→ WHAT TO WORK ON
Pictures do not belong in the output. Reproduce exactly the lines from the start of the records through the line with "[247,535,374,562] 45 °C".

Edit difference data:
=== Begin Enclosure ===

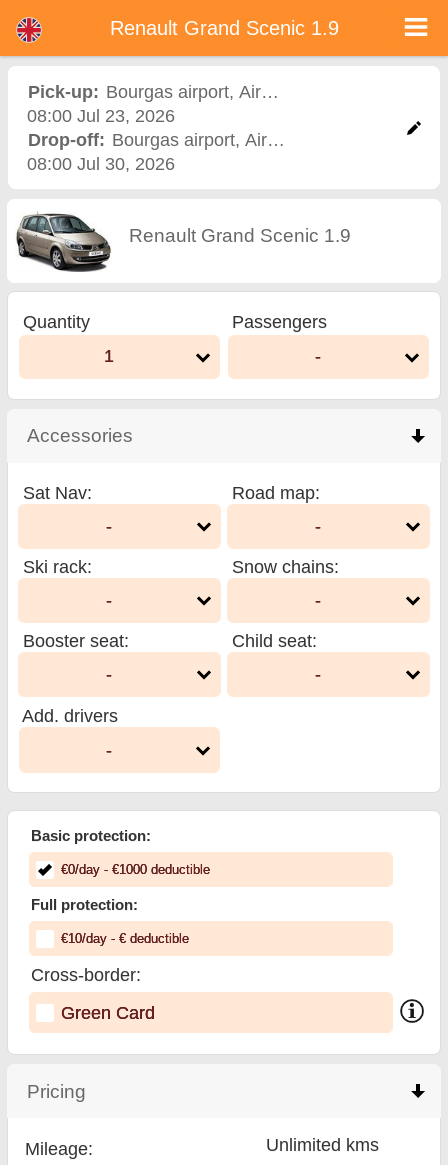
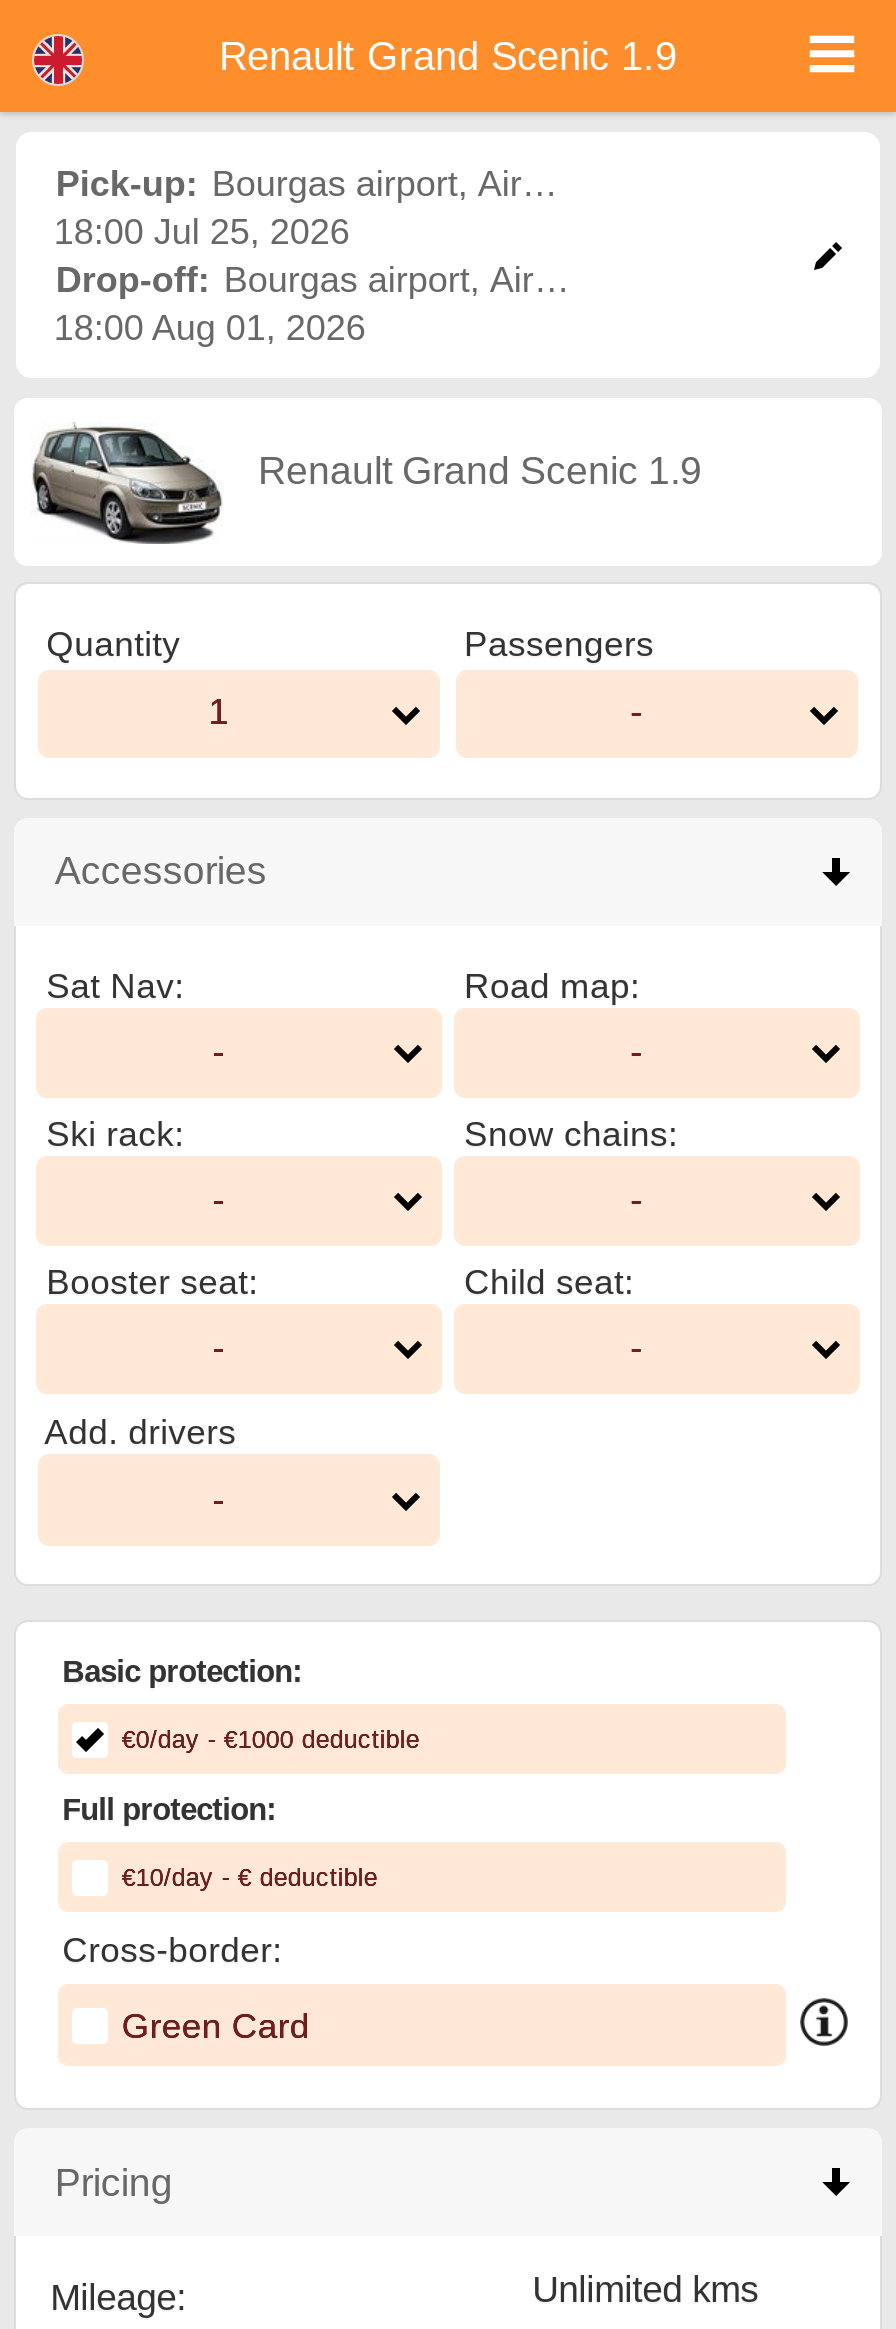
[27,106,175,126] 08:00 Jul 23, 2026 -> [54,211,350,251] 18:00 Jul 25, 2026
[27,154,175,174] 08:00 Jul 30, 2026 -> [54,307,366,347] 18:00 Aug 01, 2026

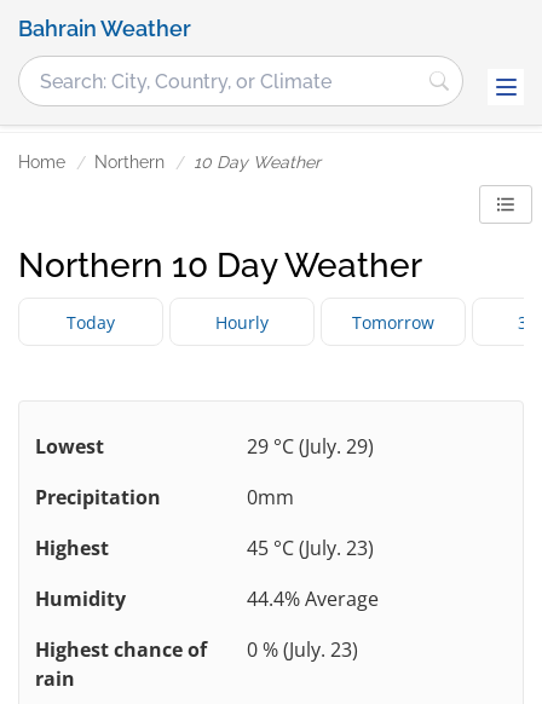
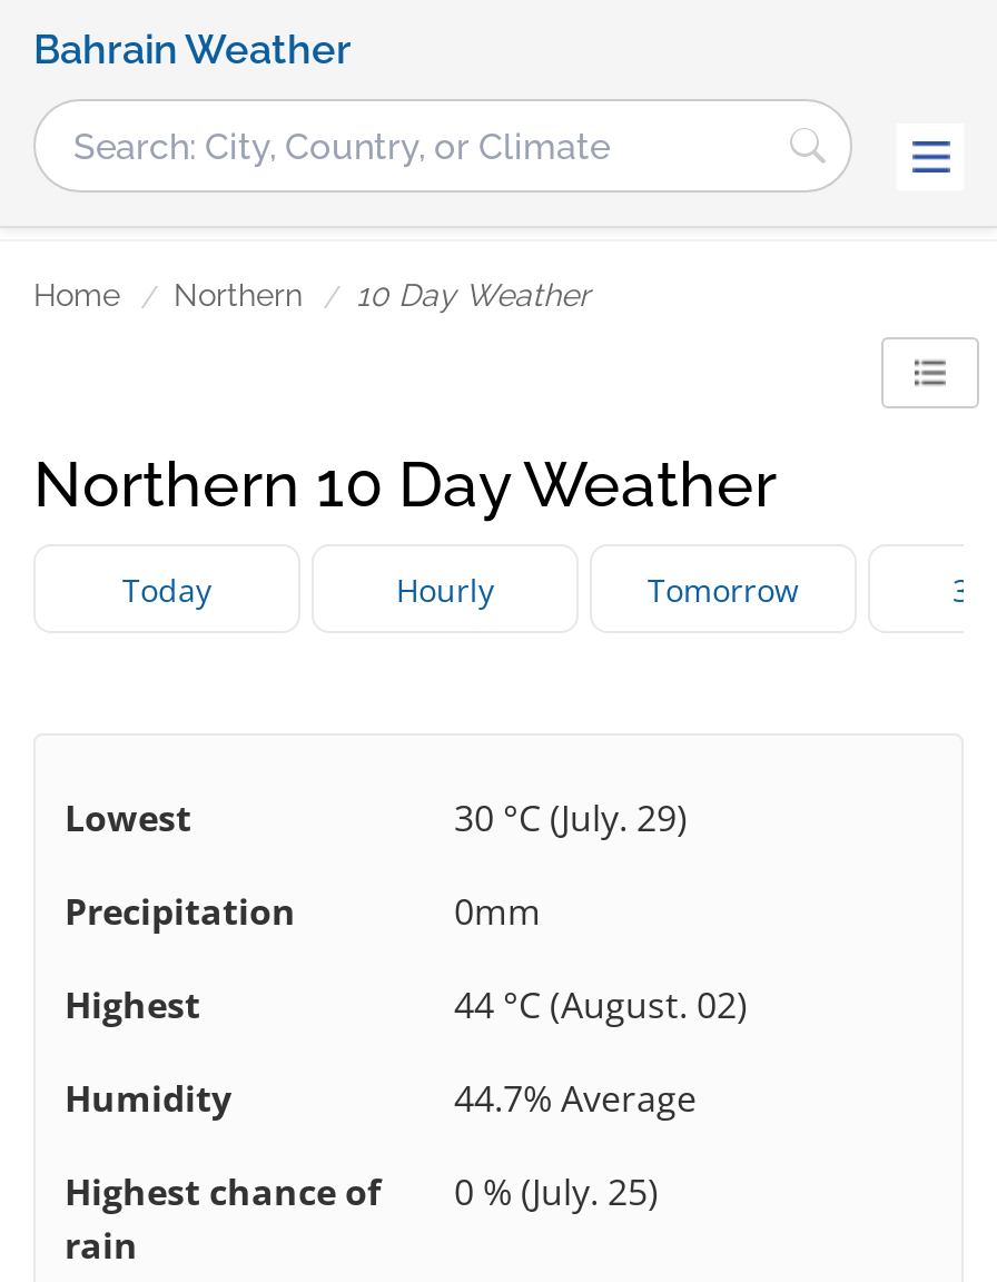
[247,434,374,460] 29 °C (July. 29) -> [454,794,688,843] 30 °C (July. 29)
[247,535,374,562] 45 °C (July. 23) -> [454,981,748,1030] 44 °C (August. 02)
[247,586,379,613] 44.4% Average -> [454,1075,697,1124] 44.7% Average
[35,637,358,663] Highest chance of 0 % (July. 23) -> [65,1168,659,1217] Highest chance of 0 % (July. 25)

=== End Enclosure ===

→ COMPLETED EXERCISE
[27,106,175,126] 08:00 Jul 23, 2026 -> [54,211,350,251] 18:00 Jul 25, 2026
[27,154,175,174] 08:00 Jul 30, 2026 -> [54,307,366,347] 18:00 Aug 01, 2026

[247,434,374,460] 29 °C (July. 29) -> [454,794,688,843] 30 °C (July. 29)
[247,535,374,562] 45 °C (July. 23) -> [454,981,748,1030] 44 °C (August. 02)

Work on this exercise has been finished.